One year ago today I was diagnosed with fibromyalgia, and it's been one roller coaster of a year for sure. It's been a long, dark and scary back alley of a year in some respects; an alley that I thought I was destined to walk alone, desperately looking over my shoulder as I scrambled to find an exit or some safe haven from the horrible unknown that skittered in the dark closely behind me.
Then around a week later my best friend in the whole world was diagnosed, and in the most odd/bizarre/tragic/morbid/comical way... suddenly I was not alone. We traveled together, huddled in the dark while taking turns shining a flashlight for each other; shedding light on pitfalls and outright stumbling blocks in our path.
We have laughed and cried together out of grief and terror, we have fallen silent and morose. We have joked about the possibilities of the illness, and have related to each other in ways that even our loved ones fail to comprehend. Monique and I both have a better understanding of what we are dealing with, and we have shared a wealth of knowledge with each other.
In these ways, my life has somehow become richer. Through common ground and despair, we have connected on a level I never thought was possible. We had discovered mere months before being diagnosed that we were best friends, already a friendship deeper than ANY friendship I have ever had outside of my marriage. So deep in fact that she asked that I be the godmother to her unborn daughter. :) We have so many similarities, so many odd things in common that it's mind boggling... then to have this happen?

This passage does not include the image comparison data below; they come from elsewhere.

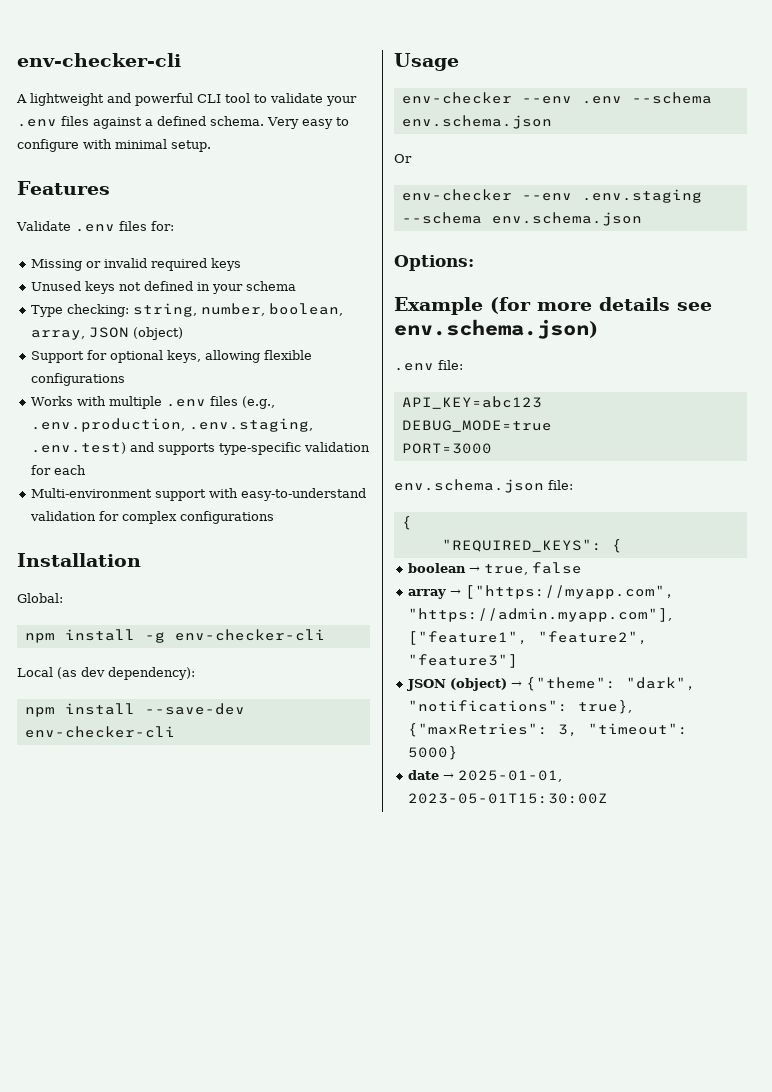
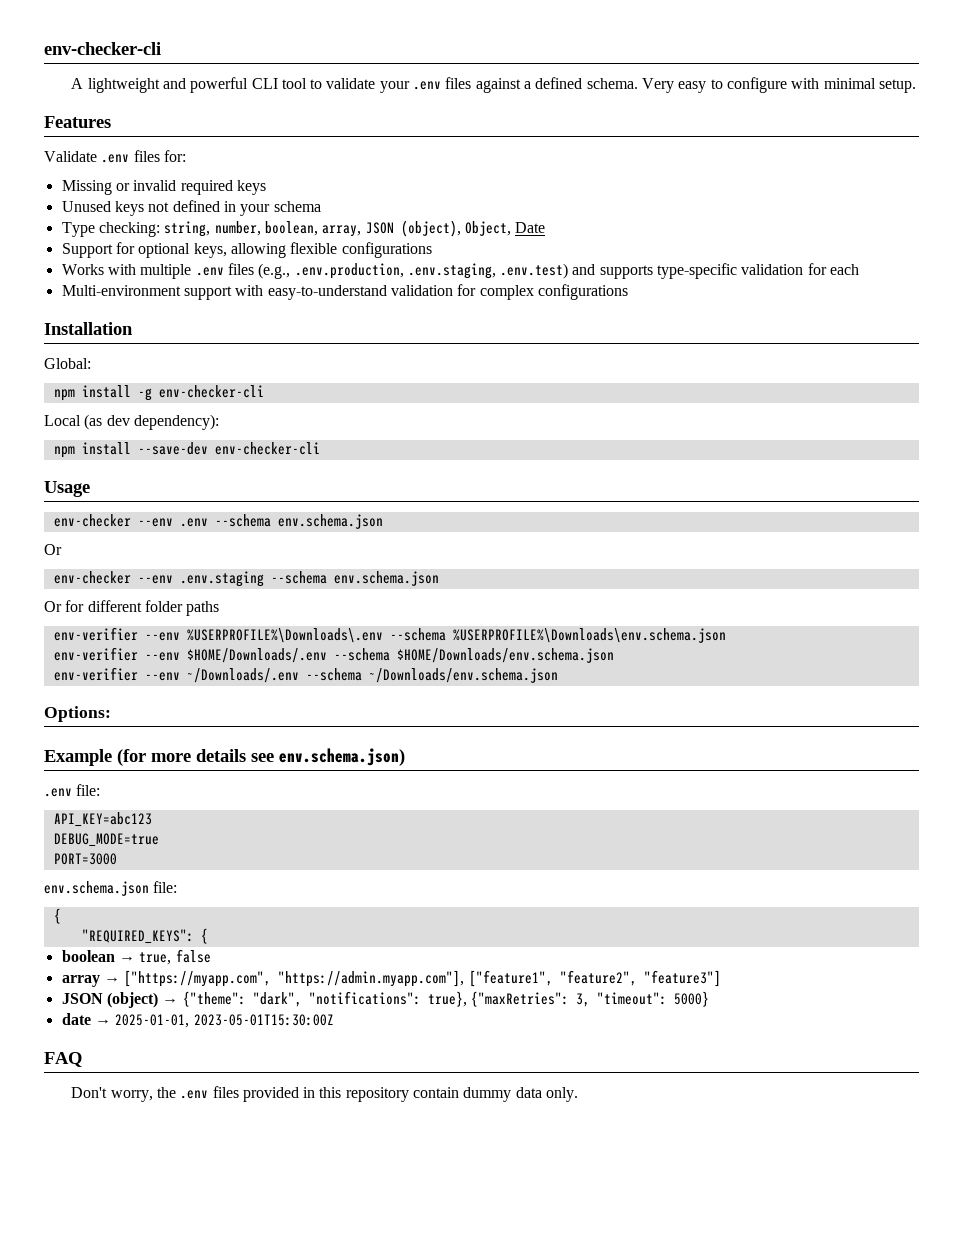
- Type checking: string, number, boolean, array, JSON (object)
+ Type checking: string, number, boolean, array, JSON (object), Object, Date
+ Or for different folder paths
+ env-verifier --env %USERPROFILE%\Downloads\.env --schema %USERPROFILE%\Downloads\env.schema.json
+ env-verifier --env $HOME/Downloads/.env --schema $HOME/Downloads/env.schema.json
+ env-verifier --env ~/Downloads/.env --schema ~/Downloads/env.schema.json
+ FAQ
+ Don't worry, the .env files provided in this repository contain dummy data only.

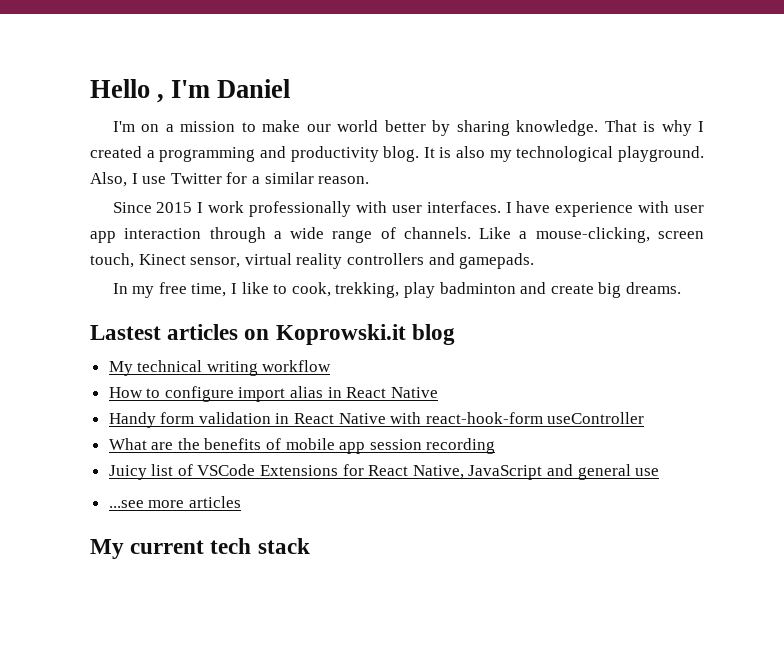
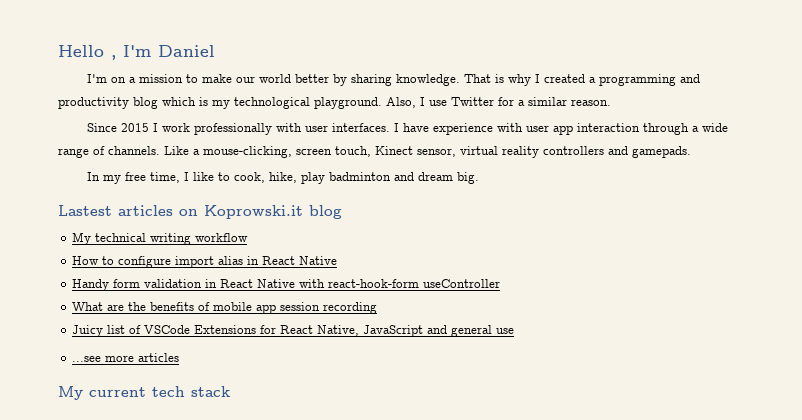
- That is why I created a programming and productivity blog. It is also my technological playground.
+ That is why I created a programming and productivity blog which is my technological playground.
- In my free time, I like to cook, trekking, play badminton and create big dreams.
+ In my free time, I like to cook, hike, play badminton and dream big.

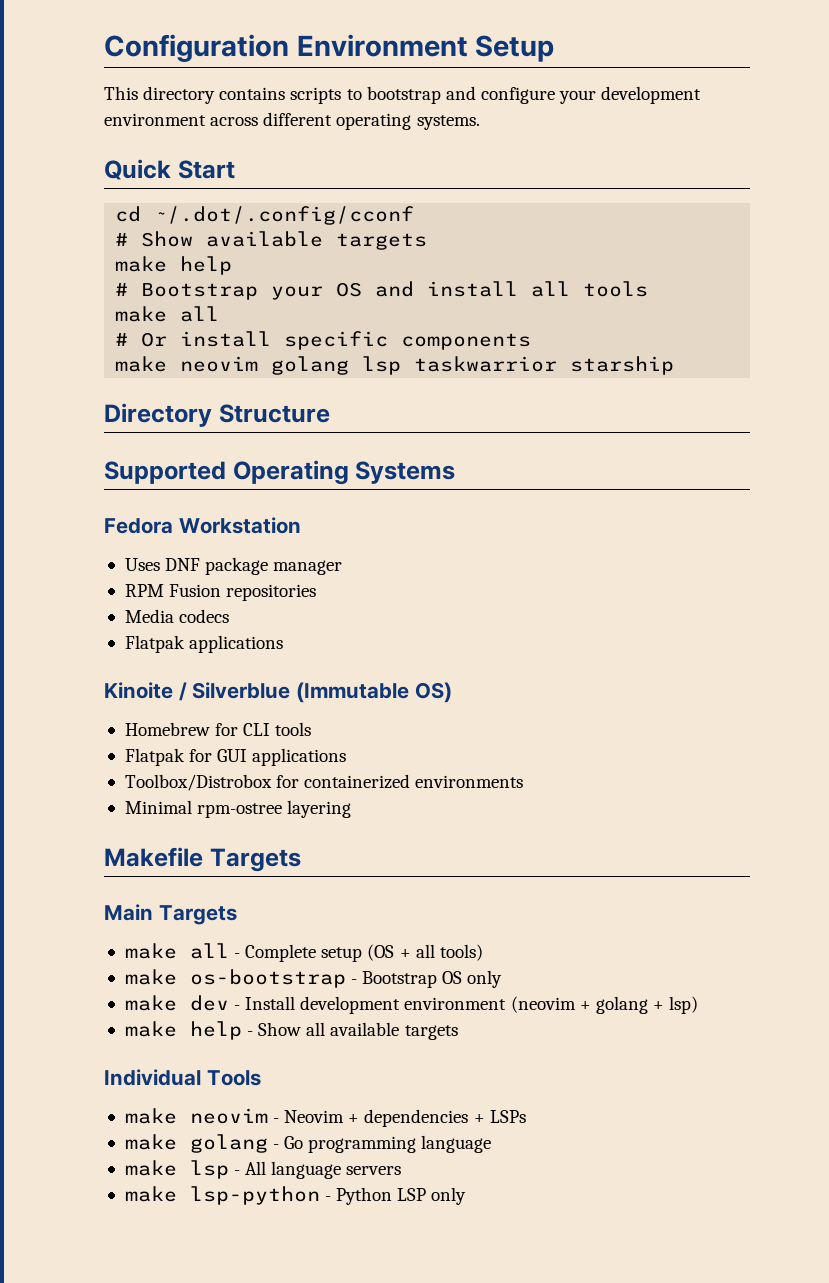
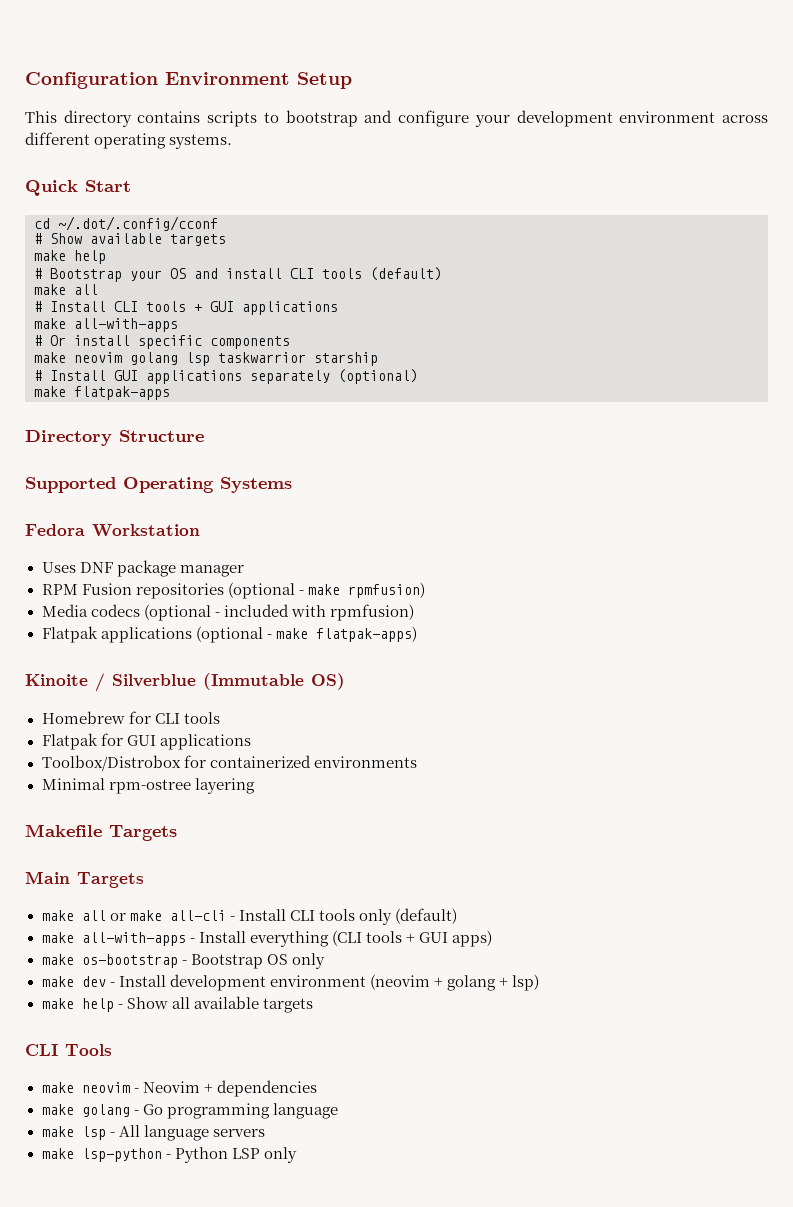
- # Bootstrap your OS and install all tools
+ # Bootstrap your OS and install CLI tools (default)
  make all
+ # Install CLI tools + GUI applications
+ make all-with-apps
+ # Install GUI applications separately (optional)
+ make flatpak-apps
- RPM Fusion repositories
- Media codecs
- Flatpak applications
+ RPM Fusion repositories (optional - make rpmfusion)
+ Media codecs (optional - included with rpmfusion)
+ Flatpak applications (optional - make flatpak-apps)
- make all - Complete setup (OS + all tools)
+ make all or make all-cli - Install CLI tools only (default)
+ make all-with-apps - Install everything (CLI tools + GUI apps)
- Individual Tools
+ CLI Tools
- make neovim - Neovim + dependencies + LSPs
+ make neovim - Neovim + dependencies

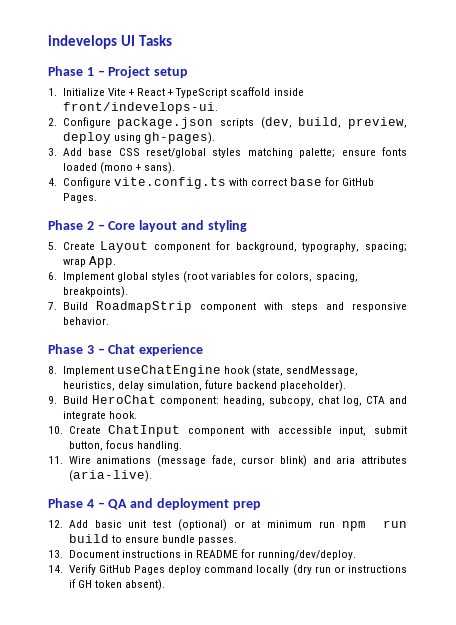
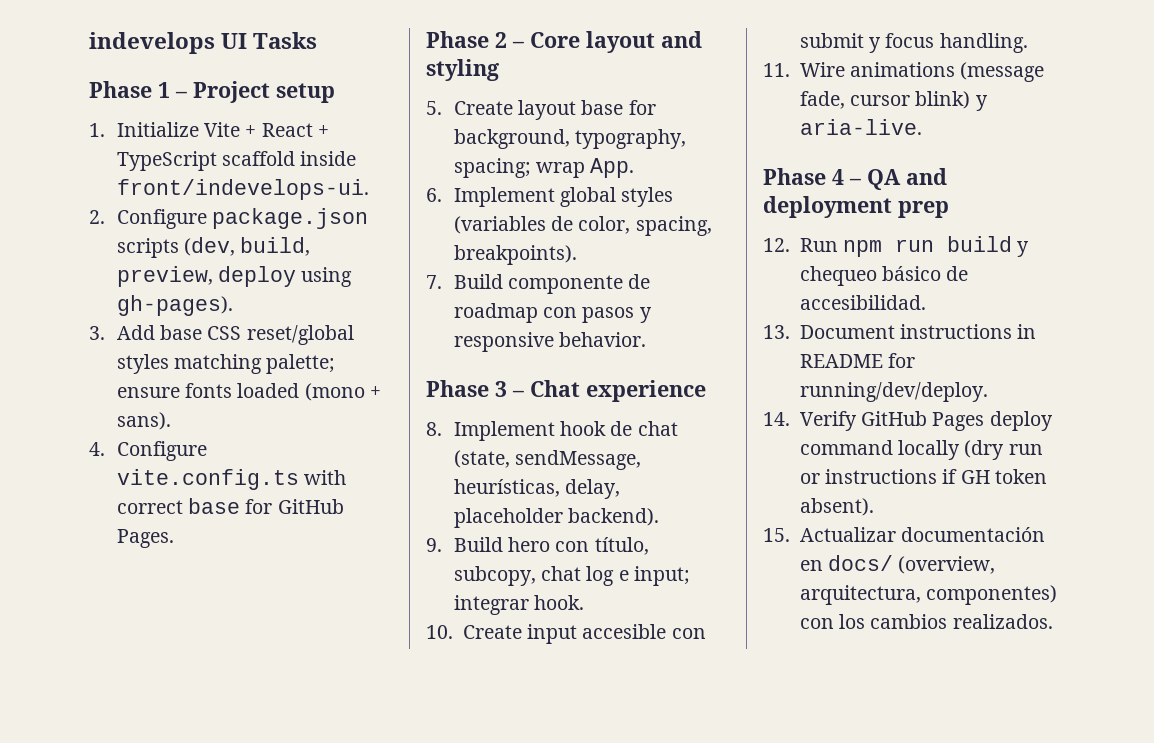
- 5. Create Layout component for background, typography, spacing; wrap App.
+ 5. Create layout base for background, typography, spacing; wrap App.
- 6. Implement global styles (root variables for colors, spacing, breakpoints).
+ 6. Implement global styles (variables de color, spacing, breakpoints).
- 7. Build RoadmapStrip component with steps and responsive behavior.
+ 7. Build componente de roadmap con pasos y responsive behavior.
- 8. Implement useChatEngine hook (state, sendMessage, heuristics, delay simulation, future backend placeholder).
- 9. Build HeroChat component: heading, subcopy, chat log, CTA and integrate hook.
- 10. Create ChatInput component with accessible input, submit button, focus handling.
+ 8. Implement hook de chat (state, sendMessage, heurísticas, delay, placeholder backend).
+ 9. Build hero con título, subcopy, chat log e input; integrar hook.
+ 10. Create input accesible con submit y focus handling.
- 11. Wire animations (message fade, cursor blink) and aria attributes (aria-live).
+ 11. Wire animations (message fade, cursor blink) y aria-live.
- 12. Add basic unit test (optional) or at minimum run npm run build to ensure bundle passes.
+ 12. Run npm run build y chequeo básico de accesibilidad.
+ 15. Actualizar documentación en docs/ (overview, arquitectura, componentes) con los cambios realizados.

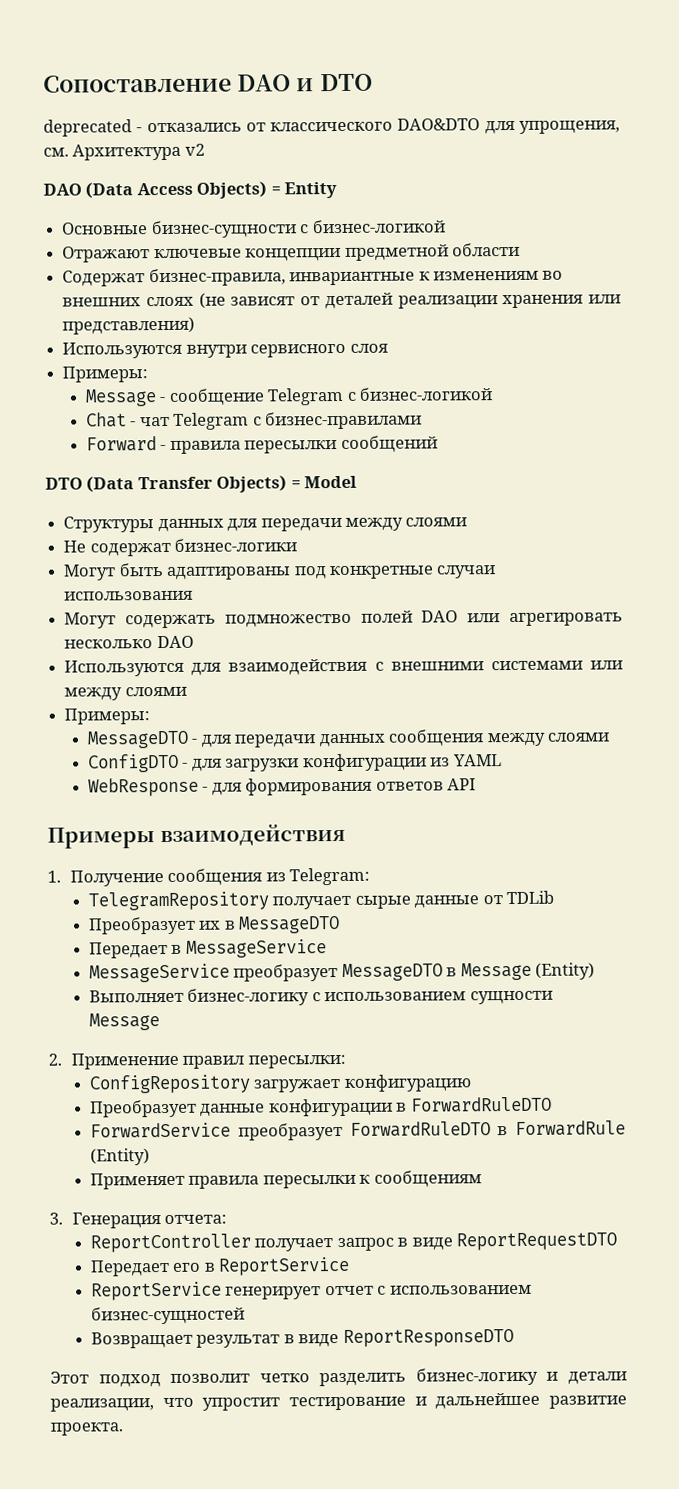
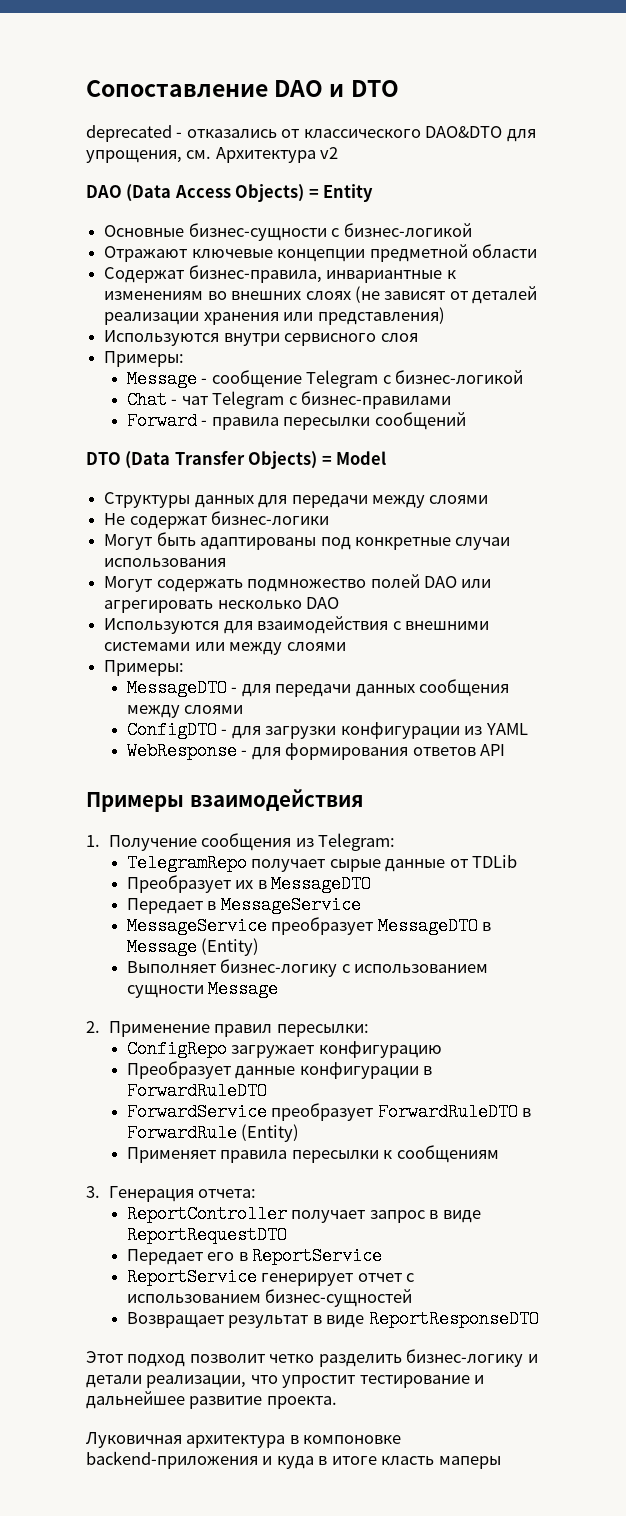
- TelegramRepository получает сырые данные от TDLib
+ TelegramRepo получает сырые данные от TDLib
- ConfigRepository загружает конфигурацию
+ ConfigRepo загружает конфигурацию
+ Луковичная архитектура в компоновке backend-приложения и куда в итоге класть маперы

The most mind blowing thing from all of this is that we have not met in person yet. In just 14 days I get to meet my other soul mate, my sister from another mister... my life doppelganger.
I am so thankful and utterly grateful to have her in my life. We have gotten each other through so many rough spots in the last 12 months, and have created a relationship bound (and gagged) in love and laughter since July 2011.
Simply put, I could not have gotten through this last year without her*.
I cannot wait to see where this road goes next, Monique "Bella Boo"!
I'm positive. *wink*
*Of course it goes without saying that I could not have gotten through this year without my loving and supportive husband, who is the yin to my yang. Love you MISU!